> **Task**
Only the lines below from the one that holds "service replicas, the" through the one that holds "- -r, --ranks= Storage" should appear in the answer, copied exactly, end lines included and pictures omitted.
Segment Start: Source material
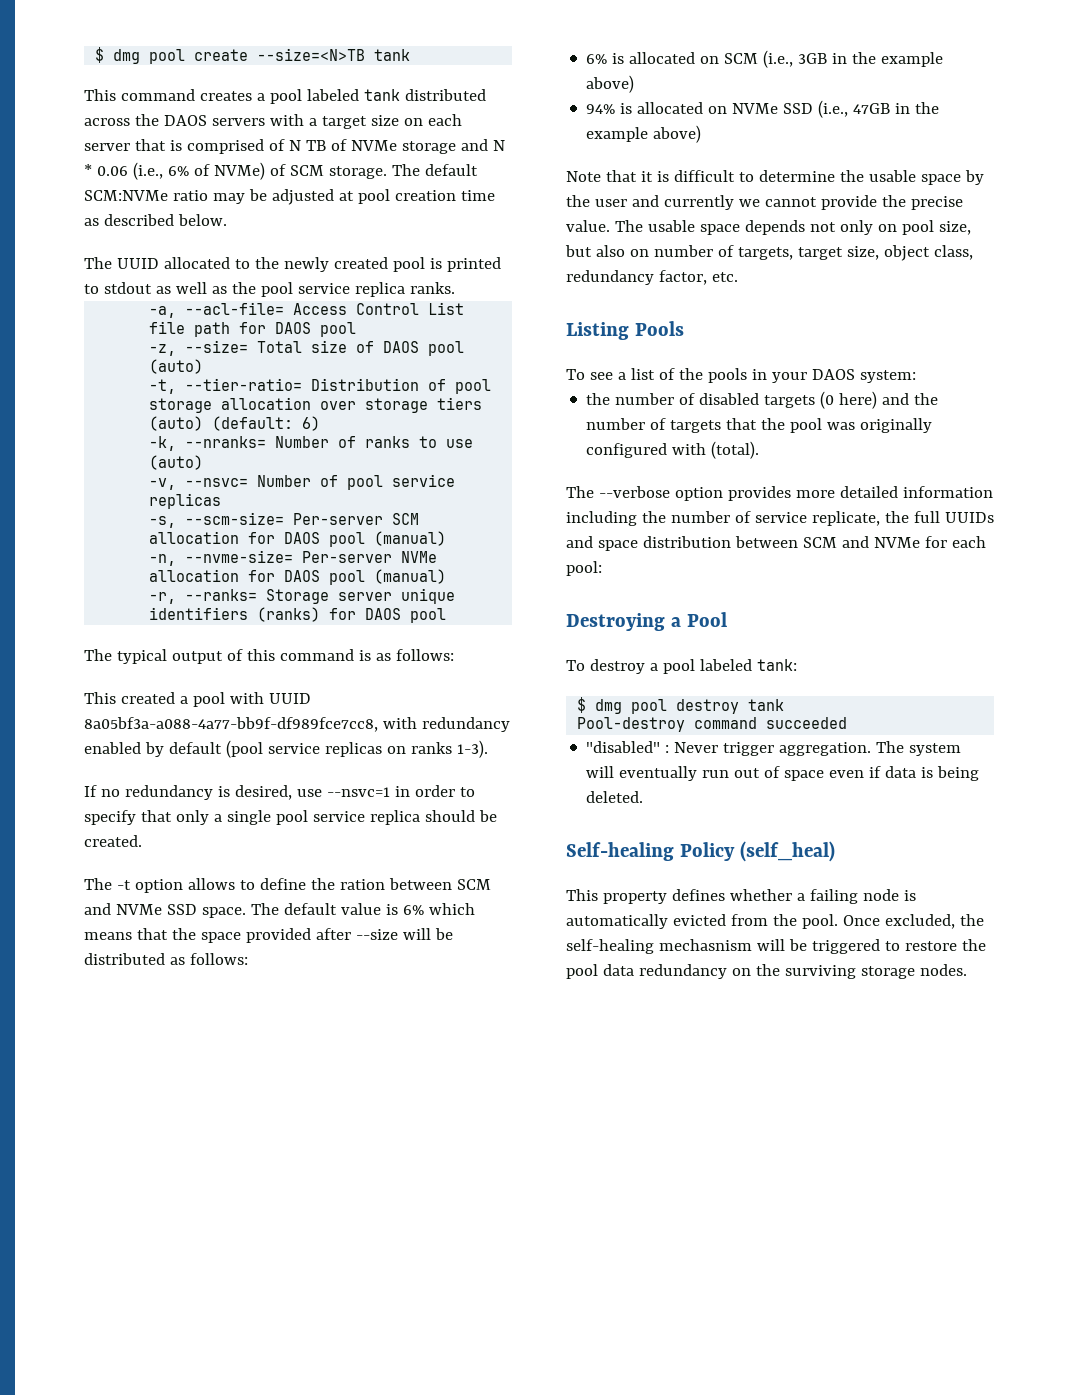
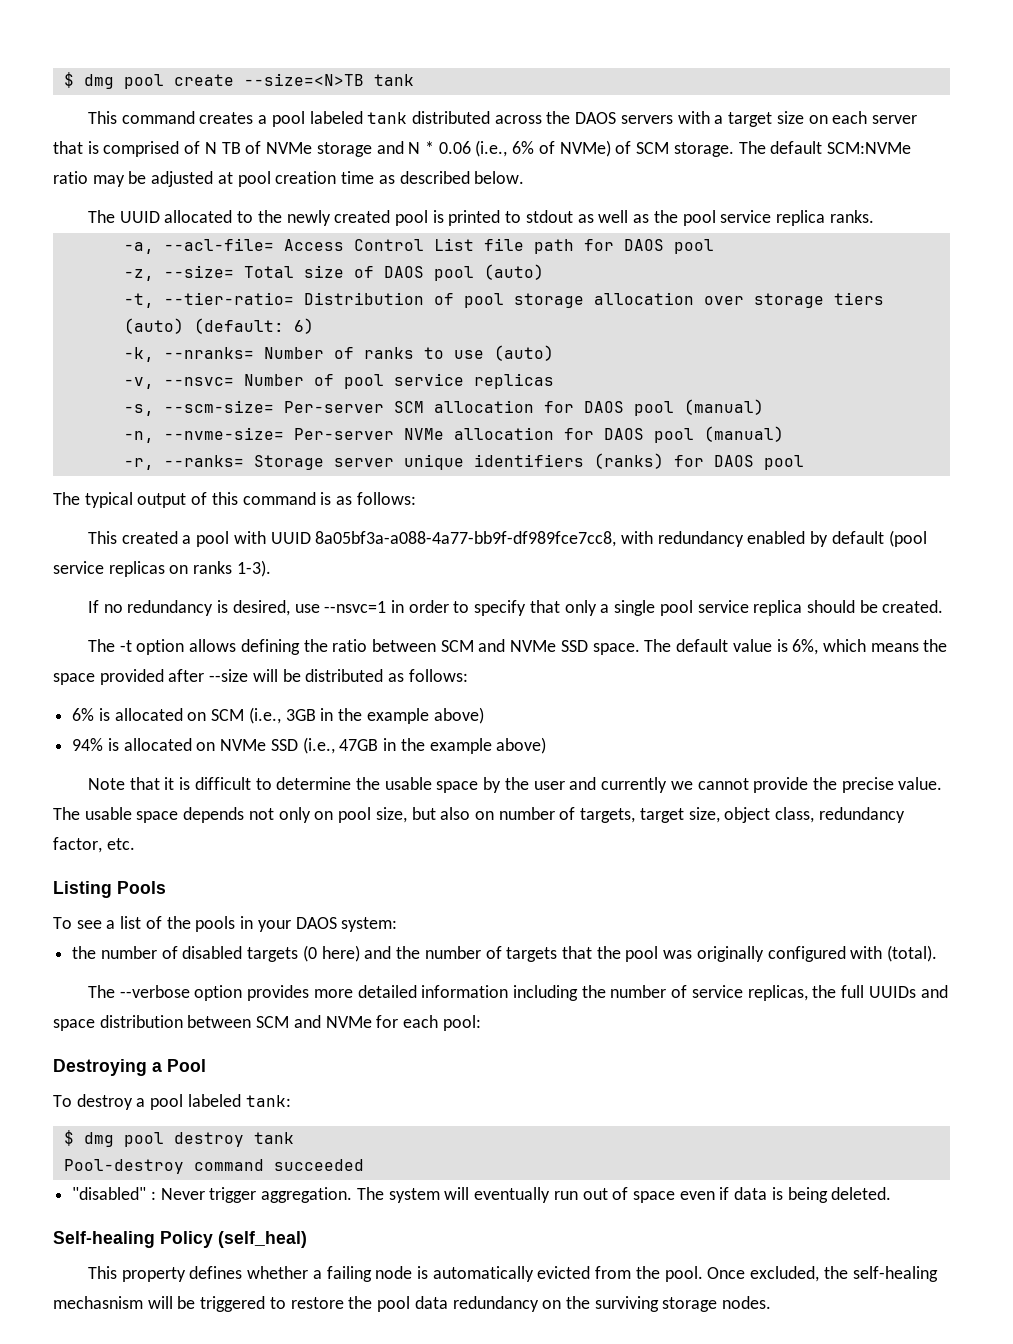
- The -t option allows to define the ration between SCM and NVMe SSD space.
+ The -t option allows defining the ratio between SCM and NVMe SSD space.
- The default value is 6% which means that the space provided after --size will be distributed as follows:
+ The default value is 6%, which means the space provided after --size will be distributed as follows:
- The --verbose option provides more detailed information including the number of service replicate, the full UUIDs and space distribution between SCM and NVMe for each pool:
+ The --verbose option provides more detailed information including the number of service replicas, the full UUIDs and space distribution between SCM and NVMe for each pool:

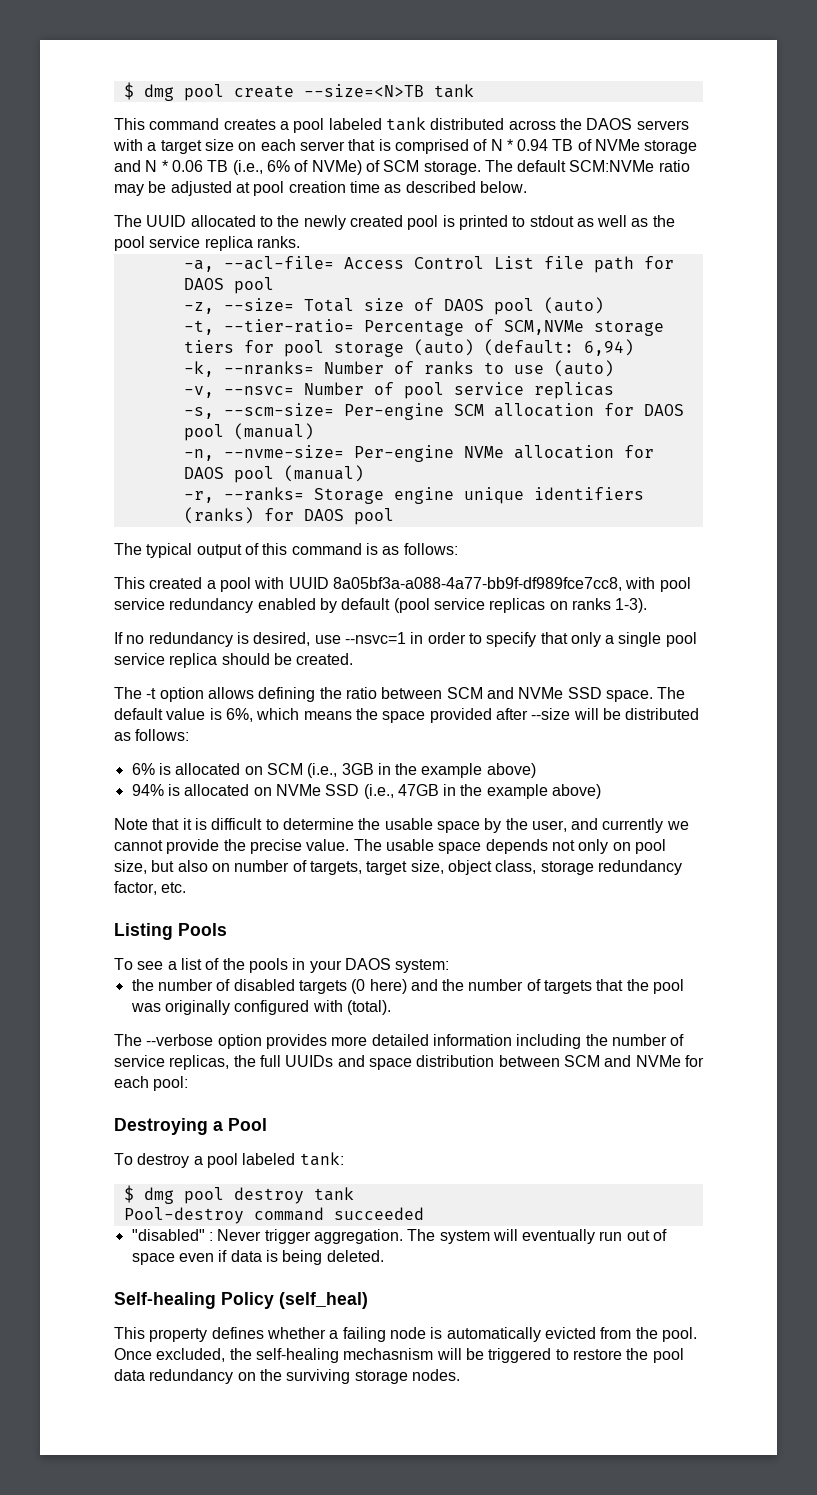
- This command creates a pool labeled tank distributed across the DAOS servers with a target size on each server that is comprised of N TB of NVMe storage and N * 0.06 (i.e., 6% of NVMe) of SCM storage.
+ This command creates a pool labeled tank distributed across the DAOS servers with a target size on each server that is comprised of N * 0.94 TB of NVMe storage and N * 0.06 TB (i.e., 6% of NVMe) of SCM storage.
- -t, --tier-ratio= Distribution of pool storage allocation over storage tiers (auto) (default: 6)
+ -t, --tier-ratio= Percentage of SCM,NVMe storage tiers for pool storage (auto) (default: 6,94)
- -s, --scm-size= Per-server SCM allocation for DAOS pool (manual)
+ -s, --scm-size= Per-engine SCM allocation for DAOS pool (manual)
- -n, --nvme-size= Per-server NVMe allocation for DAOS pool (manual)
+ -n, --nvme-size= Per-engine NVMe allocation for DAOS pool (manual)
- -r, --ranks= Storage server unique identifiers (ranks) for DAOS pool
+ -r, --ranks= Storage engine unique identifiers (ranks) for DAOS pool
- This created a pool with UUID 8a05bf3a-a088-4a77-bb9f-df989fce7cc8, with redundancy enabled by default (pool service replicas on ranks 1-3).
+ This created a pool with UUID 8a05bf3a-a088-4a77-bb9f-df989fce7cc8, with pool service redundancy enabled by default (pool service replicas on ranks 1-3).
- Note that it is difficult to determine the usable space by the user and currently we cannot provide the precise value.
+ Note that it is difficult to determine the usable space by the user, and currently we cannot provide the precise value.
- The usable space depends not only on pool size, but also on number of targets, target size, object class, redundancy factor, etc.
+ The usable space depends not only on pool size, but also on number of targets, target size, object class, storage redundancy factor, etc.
Segment End: Source material
> **Exercise response**
+ The --verbose option provides more detailed information including the number of service replicas, the full UUIDs and space distribution between SCM and NVMe for each pool:

- This command creates a pool labeled tank distributed across the DAOS servers with a target size on each server that is comprised of N TB of NVMe storage and N * 0.06 (i.e., 6% of NVMe) of SCM storage.
+ This command creates a pool labeled tank distributed across the DAOS servers with a target size on each server that is comprised of N * 0.94 TB of NVMe storage and N * 0.06 TB (i.e., 6% of NVMe) of SCM storage.
- -t, --tier-ratio= Distribution of pool storage allocation over storage tiers (auto) (default: 6)
+ -t, --tier-ratio= Percentage of SCM,NVMe storage tiers for pool storage (auto) (default: 6,94)
- -s, --scm-size= Per-server SCM allocation for DAOS pool (manual)
+ -s, --scm-size= Per-engine SCM allocation for DAOS pool (manual)
- -n, --nvme-size= Per-server NVMe allocation for DAOS pool (manual)
+ -n, --nvme-size= Per-engine NVMe allocation for DAOS pool (manual)
- -r, --ranks= Storage server unique identifiers (ranks) for DAOS pool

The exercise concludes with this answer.